TASK REQUIREMENTS: Give again, word for word, the lines below that run from the line with "font-weight: normal ->" through the line with "text: 宁夏回族自治区、新疆维吾尔自治区工商联，的联系指导服务 ->". Drop the pictures.

PROVIDED MATERIAL:

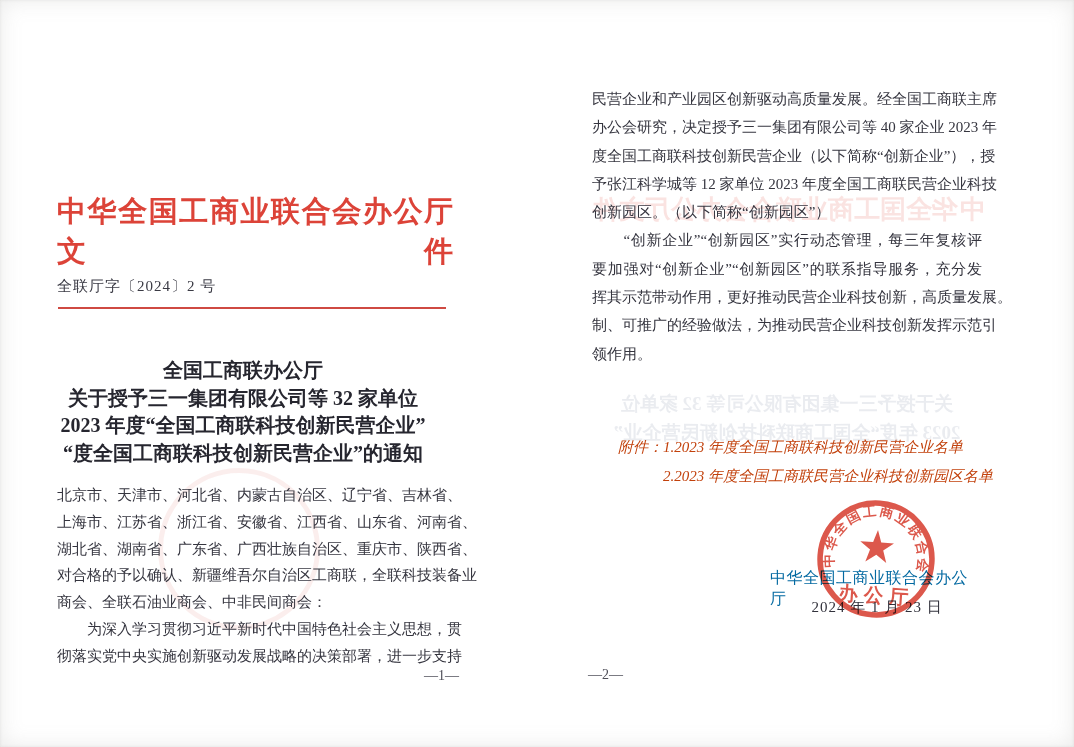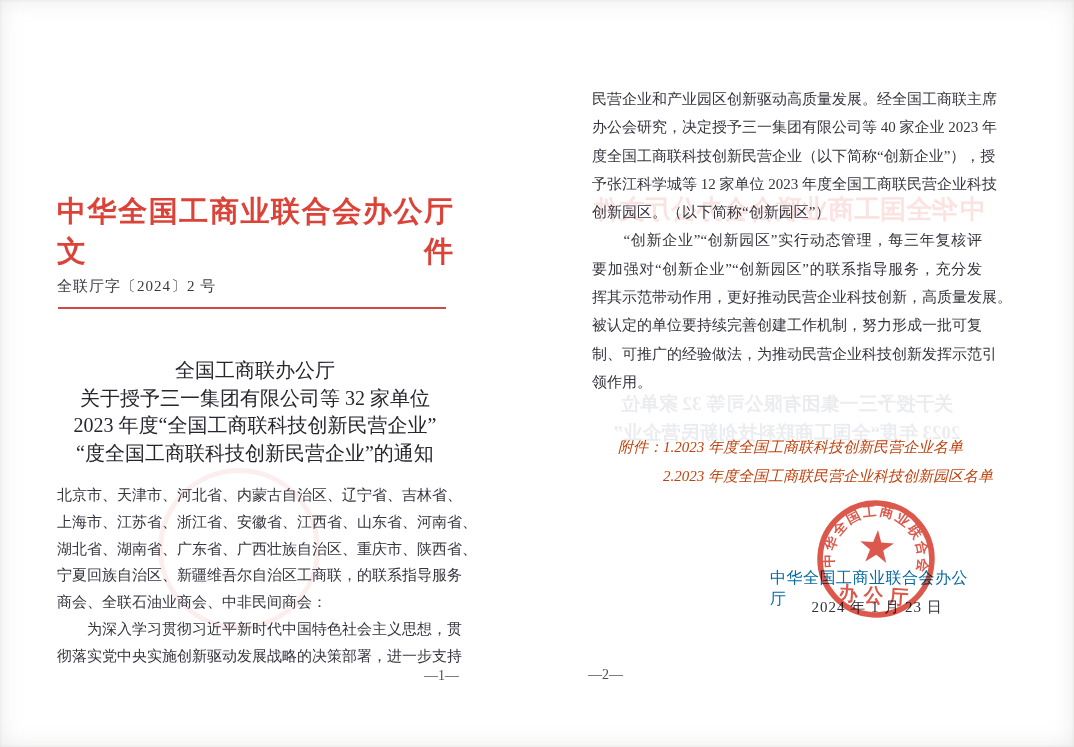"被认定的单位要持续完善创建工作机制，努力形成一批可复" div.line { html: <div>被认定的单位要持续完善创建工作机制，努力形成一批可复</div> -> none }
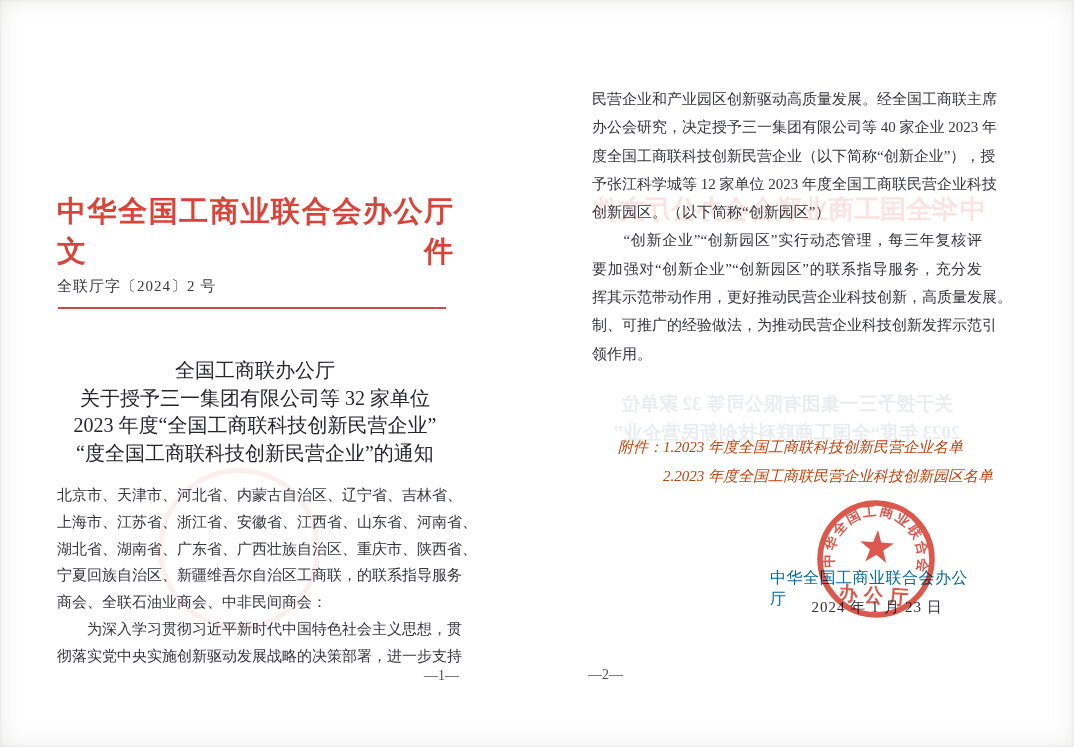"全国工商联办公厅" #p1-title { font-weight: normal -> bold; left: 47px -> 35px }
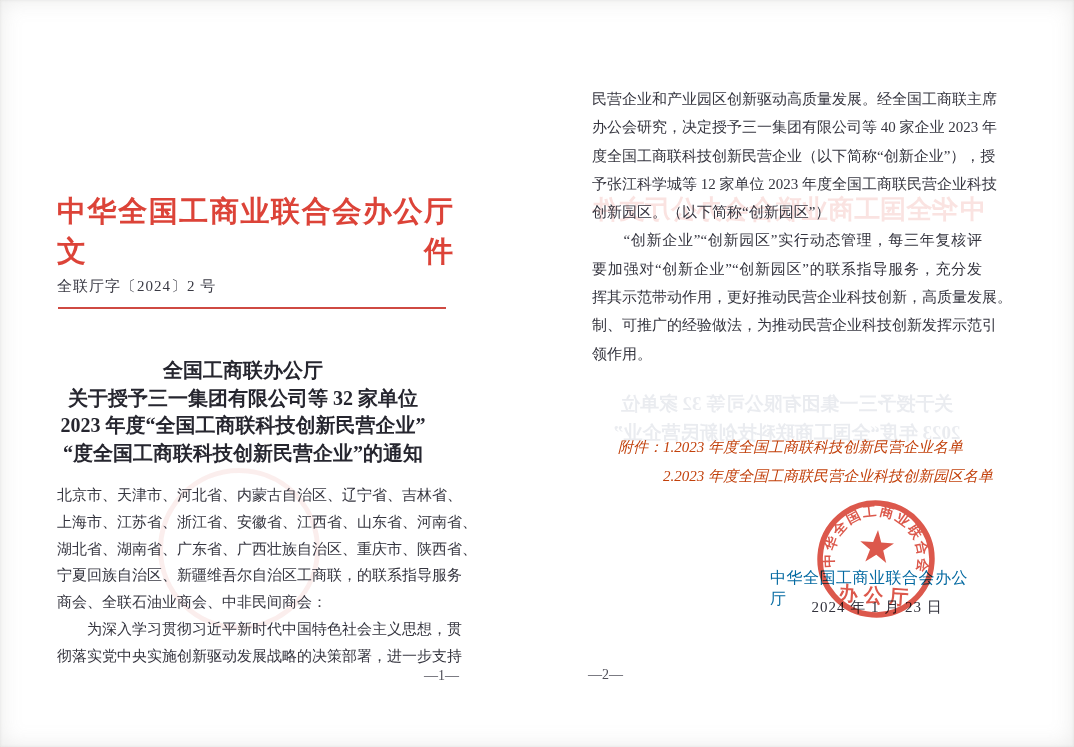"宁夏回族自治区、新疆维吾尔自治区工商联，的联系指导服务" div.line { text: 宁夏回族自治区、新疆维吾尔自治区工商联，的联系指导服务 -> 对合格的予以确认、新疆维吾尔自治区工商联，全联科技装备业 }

--

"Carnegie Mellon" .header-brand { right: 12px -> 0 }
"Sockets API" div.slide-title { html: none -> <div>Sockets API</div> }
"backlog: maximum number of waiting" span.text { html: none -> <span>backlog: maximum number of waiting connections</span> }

ANSWER TO THIS PROBLEM:
"全国工商联办公厅" #p1-title { font-weight: normal -> bold; left: 47px -> 35px }
"宁夏回族自治区、新疆维吾尔自治区工商联，的联系指导服务" div.line { text: 宁夏回族自治区、新疆维吾尔自治区工商联，的联系指导服务 -> 对合格的予以确认、新疆维吾尔自治区工商联，全联科技装备业 }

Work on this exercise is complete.